Last weekend the Business and Trade Secretary, Kemi Badenoch, announced the UK would join the CPTPP (Comprehensive and Progressive Agreement for Trans-Pacific Partnership). This would grant the UK better trade access to 11 different nations including Japan and Canada, which boast a combined population of 500 million and account for 13 per cent of global GDP. Despite this being the largest trade agreement since Brexit, there are questions over what contribution it will make to the UK economy.
Badenoch’s critics focus on one figure in particular: 0.08 per cent, the predicted percentage increase by which the deal will grow the UK’s GDP. A poor increase indeed, and useful ammunition for Labour’s shadow attorney general, Emily Thornberry, who described the figure as “alarmingly small” especially considering “the jobs we are putting at risk”.
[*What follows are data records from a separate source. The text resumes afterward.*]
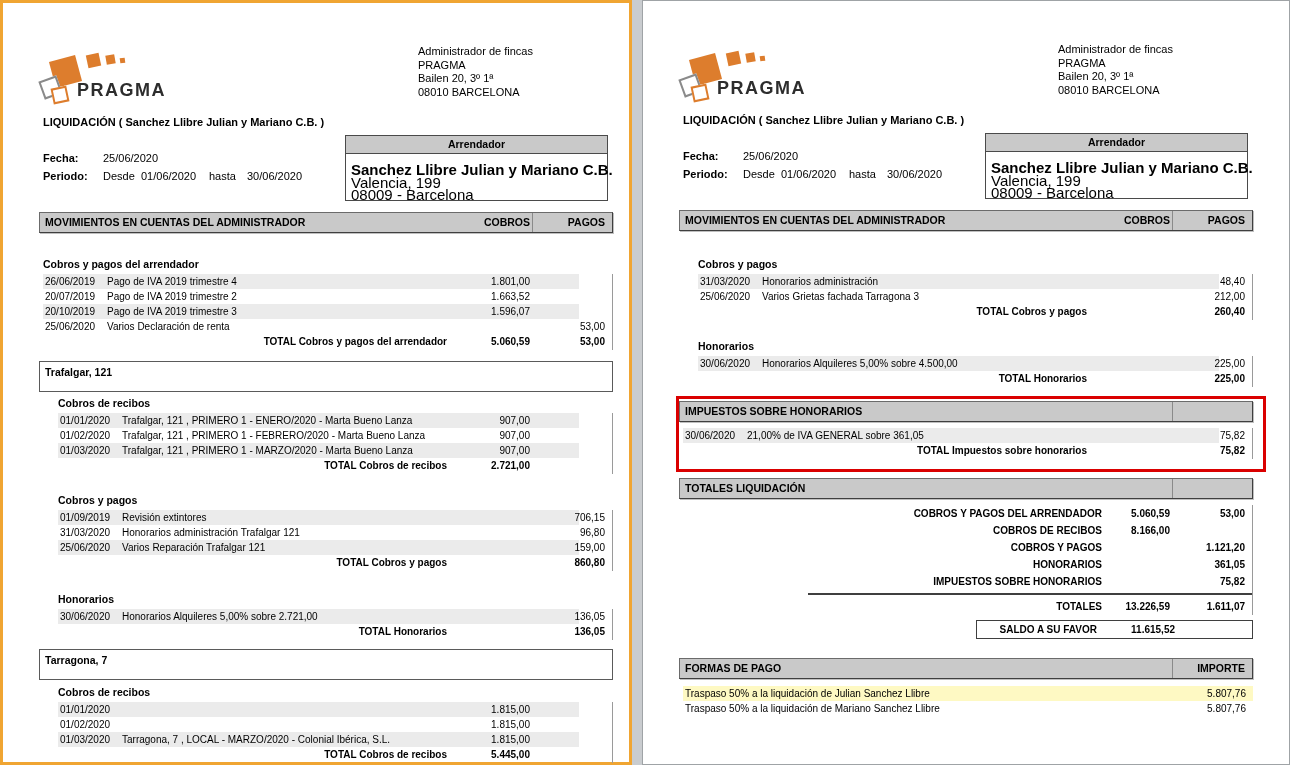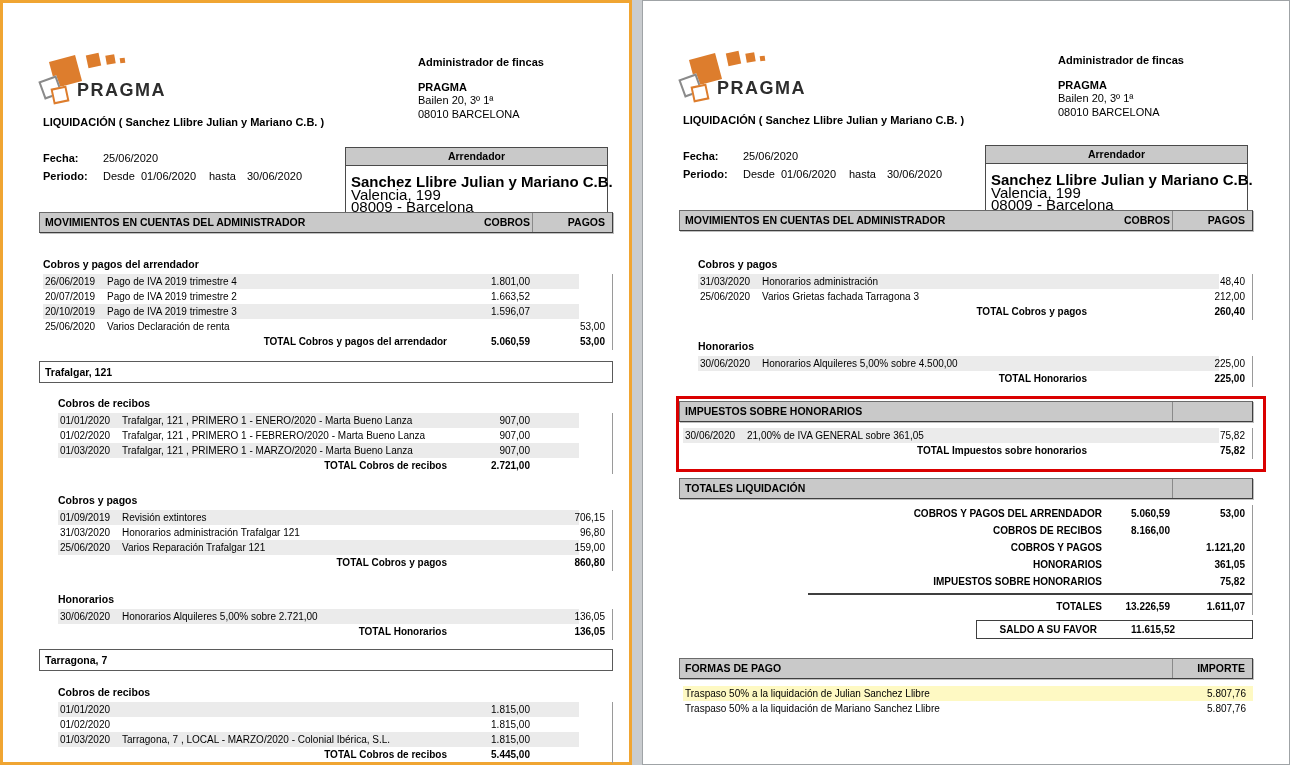--- a/index.html
+++ b/index.html
@@ -13,7 +13,7 @@
 
   
   .sender{position:absolute;left:415px;top:42px;font-size:11px;line-height:13.5px;}
-  .sender .b{font-weight:bold;margin-top:11px;}
+  .sender .b{font-weight:normal;}
   .logo{position:absolute;left:36px;top:42px;width:190px;height:60px;}
   .logo .sq{position:absolute;background:#DD7D2D;}
   .logo .o1{width:27px;height:27px;left:13px;top:13px;transform:rotate(-15deg);}

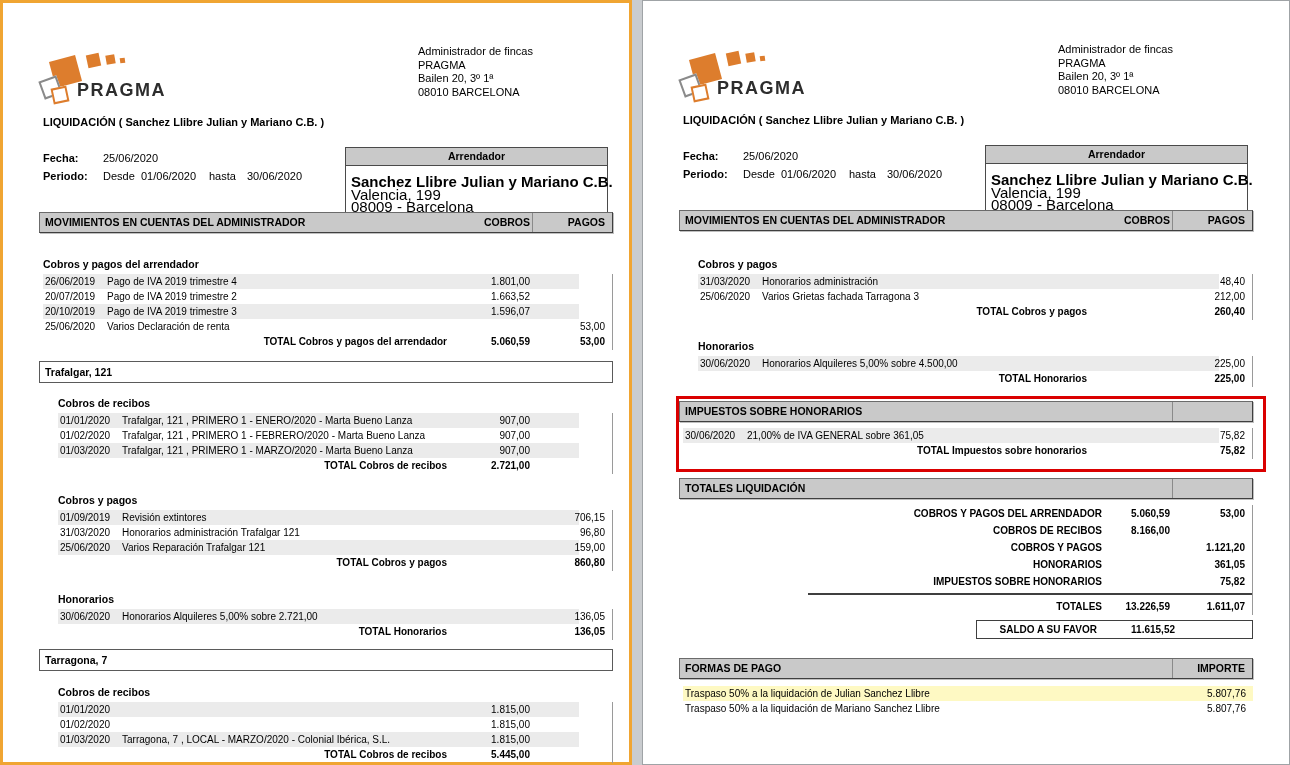--- a/index.html
+++ b/index.html
@@ -29,7 +29,7 @@
   .meta .lab{font-weight:bold;width:60px;}
   .meta .w38{width:38px;} .meta .w68{width:68px;}
 
-  .arr{position:absolute;left:342px;top:132px;width:263px;height:66px;border:1px solid #4a4a4a;box-sizing:border-box;margin-top:12px;}
+  .arr{position:absolute;left:342px;top:132px;width:263px;height:66px;border:1px solid #4a4a4a;box-sizing:border-box;}
   .arr .hd{height:17px;background:#C9C9C9;border-bottom:1px solid #4a4a4a;text-align:center;font-weight:bold;font-size:10.5px;line-height:17px;}
   .arr .bd{padding:10px 5px;font-size:15px;line-height:12.5px;}
   .arr .nm{font-weight:bold;}

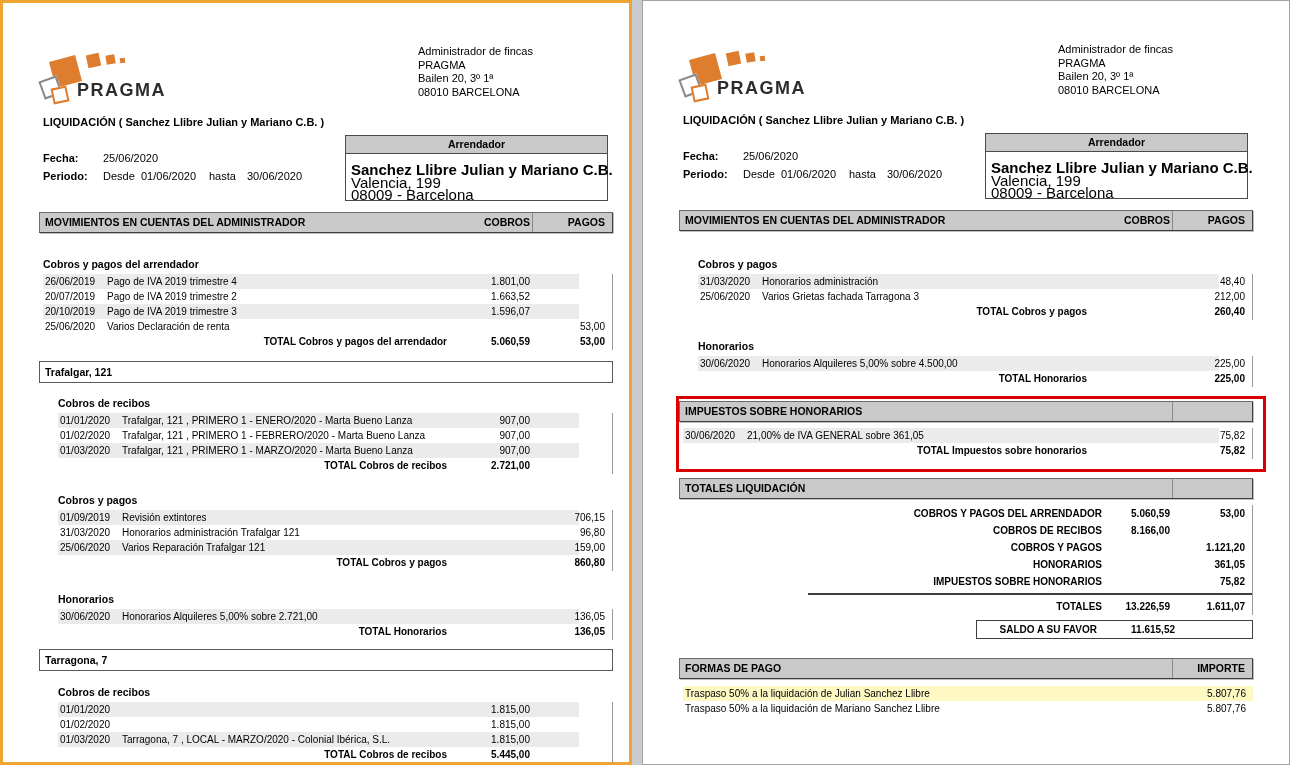--- a/index.html
+++ b/index.html
@@ -43,7 +43,7 @@
   .bar .p{position:absolute;right:7px;}
   .bar .dv{position:absolute;left:492px;top:0;bottom:0;width:1px;background:#8a8a8a;}
 
-  .bld{position:absolute;left:36px;width:574px;height:22px;border:1px solid #5a5a5a;box-sizing:border-box;
+  .bld{position:absolute;left:36px;width:574px;height:31px;border:1px solid #5a5a5a;box-sizing:border-box;
        font-size:10.5px;font-weight:bold;line-height:20px;padding-left:5px;}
But where did the figure come from? Currently treated as gospel in the media, it first occurred in an obscure passage of a 2021 government report on the UK’s accession to the CPTPP. Though the report estimated a 0.08 per cent increase in GDP, or £1.8bn, it also made clear that these figures were based on “static modelling” and so couldn’t consider the potential of UK exports to “grow by 65 per cent by 2030”. Andrew Neil tweeted that people should be careful with “bandying around” this figure as an attack on the agreement.
[See also: “Are you happy outside the tennis club?” Sadiq Khan on rejoining the EU]
Yet there are suggestions that the figure is in fact an overestimate, due to the type of modelling used. It is also worth noting that, while the region is growing fast (Badenoch told Sky News that approximately 50 per cent of global growth will be coming from the Indo-Pacific by 2035), the UK already had bilateral trade agreements with nine of the 11 member states before the deal was made.
While the deal is at least a sign of some tangible post-Brexit progress, it is in no way a replacement in trade terms for EU membership. And with the admittance of big hitters like China “some way off” (in the words of the Australian senator Tim Ayres) the CPTPP starts to look a bit more boast than bargain.
The announcement has an air of window dressing about it, much like the UK’s trade deal with Japan in 2020. Liz Truss, then trade secretary, proudly blew her own trumpet over those negotiations, describing it as an “historic moment”. To be fair, it was the first major post-Brexit trade agreement. It was, however, essentially a rollover from a pre-Brexit agreement the UK had with Japan through the EU. Badenoch’s CPTPP deal is perhaps more impressive as it involves more countries. But what it mostly offers in the short term is the same: bragging rights for the Tories.
And that’s probably the point. The deal is already receiving praise in the press: the Sun has heralded the impending influx of “cheaper booze and chocolate”. With cabinet members forever jostling for position, one may even be forgiven for reading this as Badenoch’s opening gambit for leadership – after all, Truss used trade deals to boost her popularity with the Conservative membership, which eventually put her in No 10. Badenoch would surely have taken note.